Cue the Millennial Momma’s Look of Surprise.
“It’s fine,” he added. “But it’s more reasonable if you’ve actually met the person first.”
But my son added: “You can take more time to think when you use a text. But the response is more ambiguous. You’re not sure if it’s a yes or a no or where you stand.”
As for “hanging out” on Facebook rather than a more conventional date, theoretically, a person can find out a fair amount about their non-date by perusing friends, interests, and personal data. There will be photos that include family, activities, and a trail of status updates to indicate a sense of humor (or lack thereof), not to mention how – in general – this person relates to others.
Relates via digital media, that is.
And eventually – don’t you still have to meet in person?
The Times also explains the financial advantages of the “hang-out” over the “go out.” The typical dinner and a movie – even somewhere casual – can still run $50 to $100 for a single evening. That’s not so easy on a student’s budget or in a tough economy where few are flush with funds to pursue a social life.
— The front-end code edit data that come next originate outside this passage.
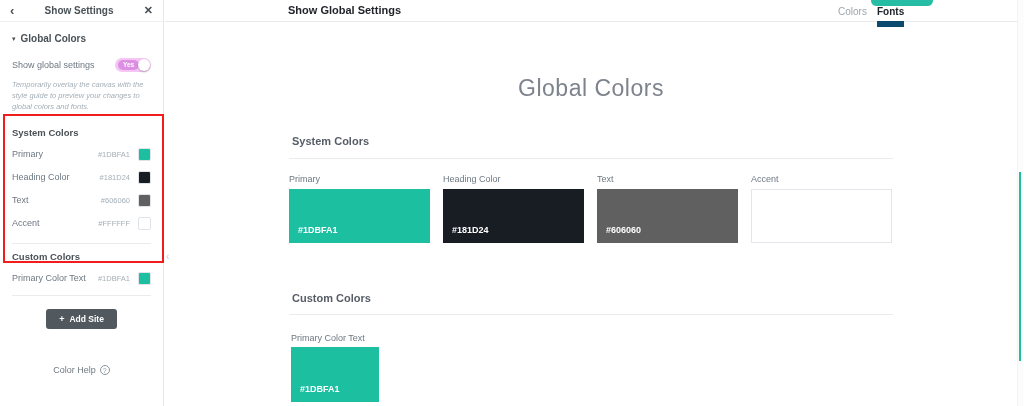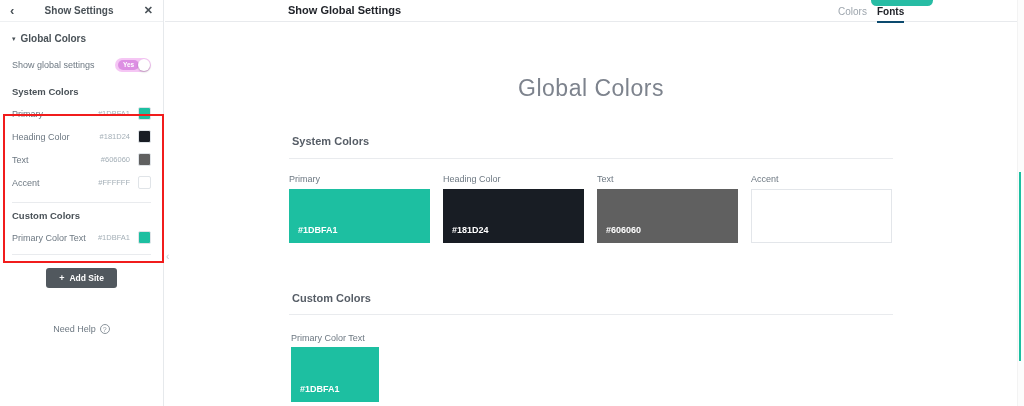"Fonts" .tab-fonts { border-bottom: 2px solid #0c4a6e -> 6px solid #0c4a6e }
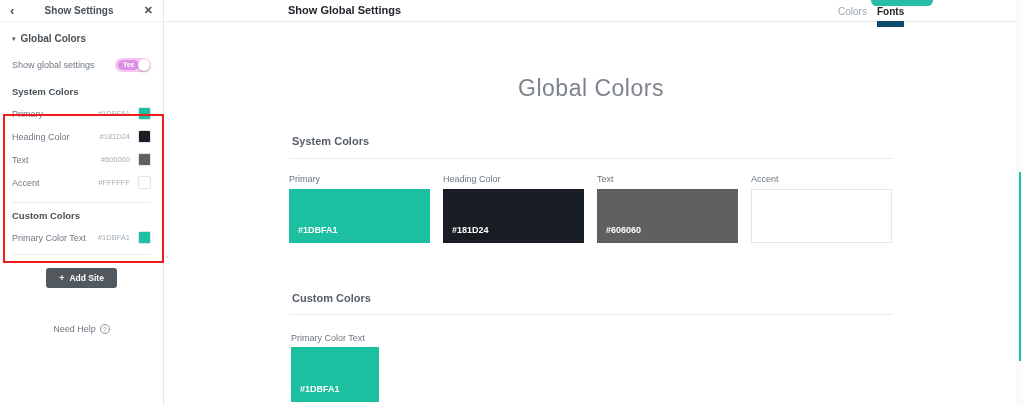"Temporarily overlay the canvas with" div.sb-desc { html: none -> <div>Temporarily overlay the canvas with the style guide to preview your changes to global colors and fonts.</div> }
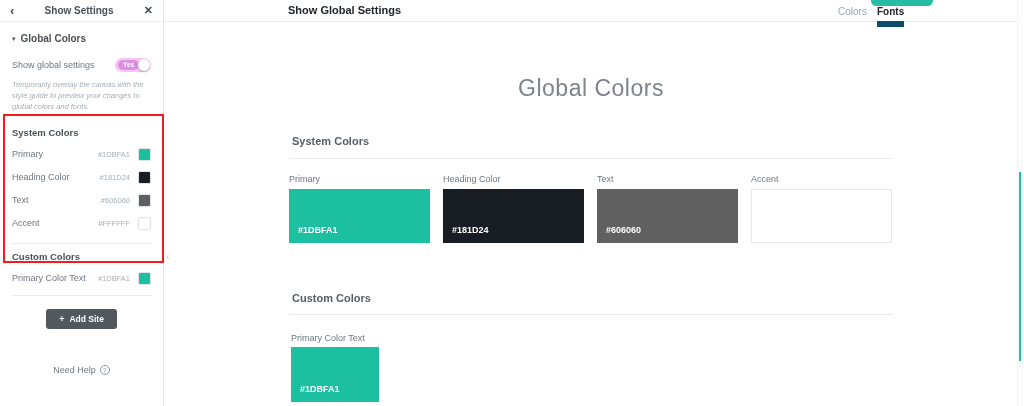"Need Help" span { text: Need -> Color }
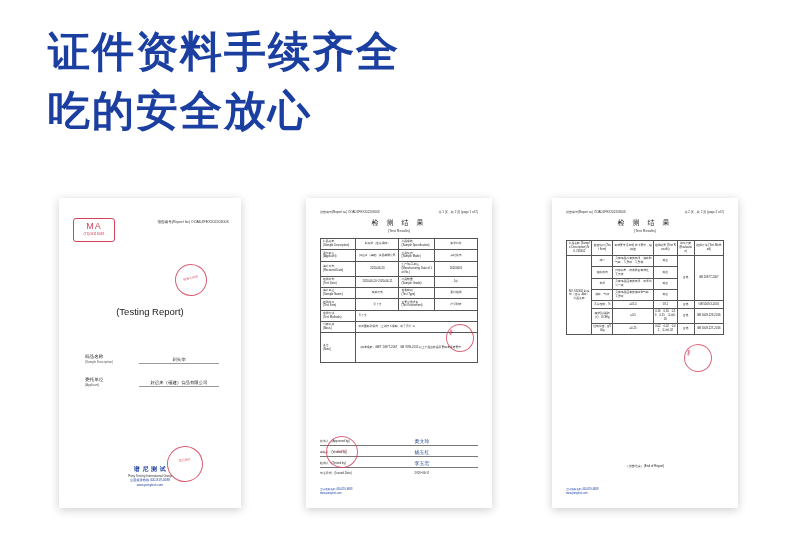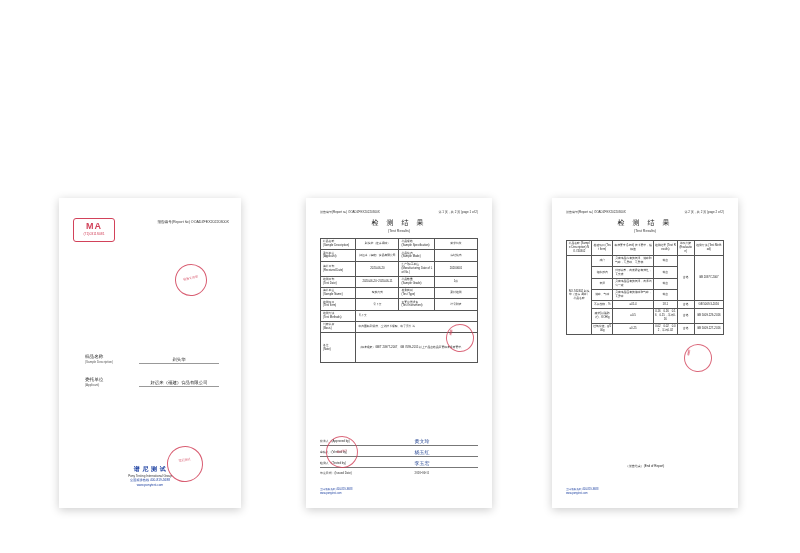"证件资料手续齐全" div.headline { html: none -> <div> <span>证件资料手续齐全</span> <span>吃的安全放心</span> </div> }
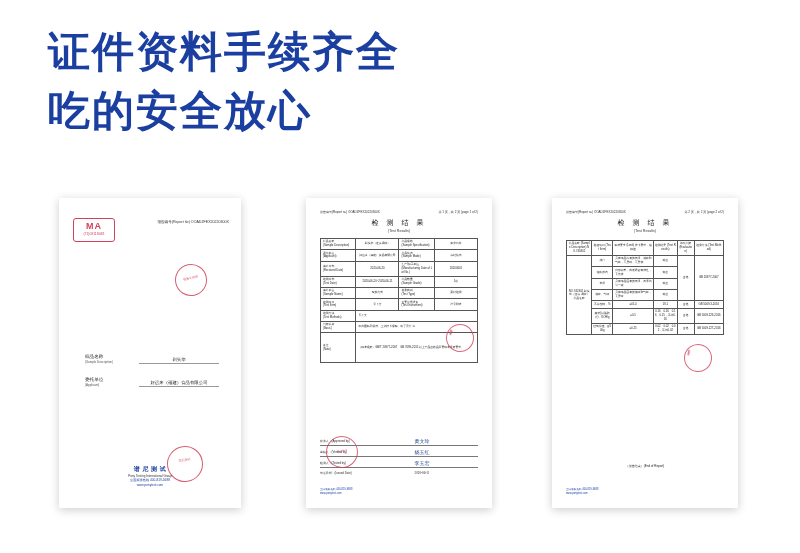"MA" .ma-seal .ma-big { font-weight: bold -> normal }
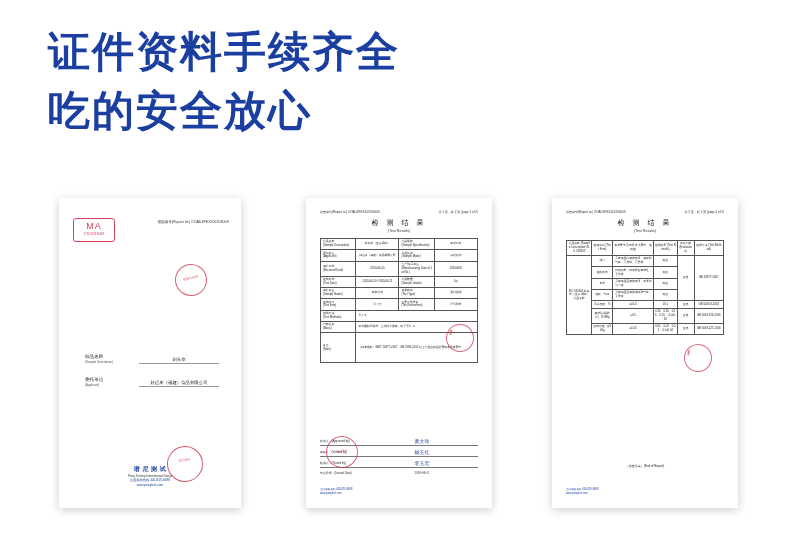"(Testing Report)" div.title-en { html: none -> <div>(Testing Report)</div> }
I can’t help but recall my son’s experience with one girl in particular who had a habit of flaking. His feelings were bruised. And as the “bank,” I was peeved. He’d planned, laid out bucks (from the “bank”), not to mention made himself vulnerable – none of which she seemed to appreciate.
I admit that I’m reassured when I see my sons and their friends getting together. In recent weeks the streams of Winter Break College Kids (ages 19 to 22) have been in and out of this house. There’s plenty of texting and Facebooking (they don’t tweet), but they go to movies, they carry on articulate conversations, they go out to dinner and to parties where, I imagine, they’re continuing to text.
What I wonder is this. Are they texting from across a crowded room to someone who seems interesting? Are they hedging their bets by targeting more than one Future Object of Desire? How quickly will an opening line lead to a Real World Face-to-Face – and eventually, a conversation over that cup of coffee?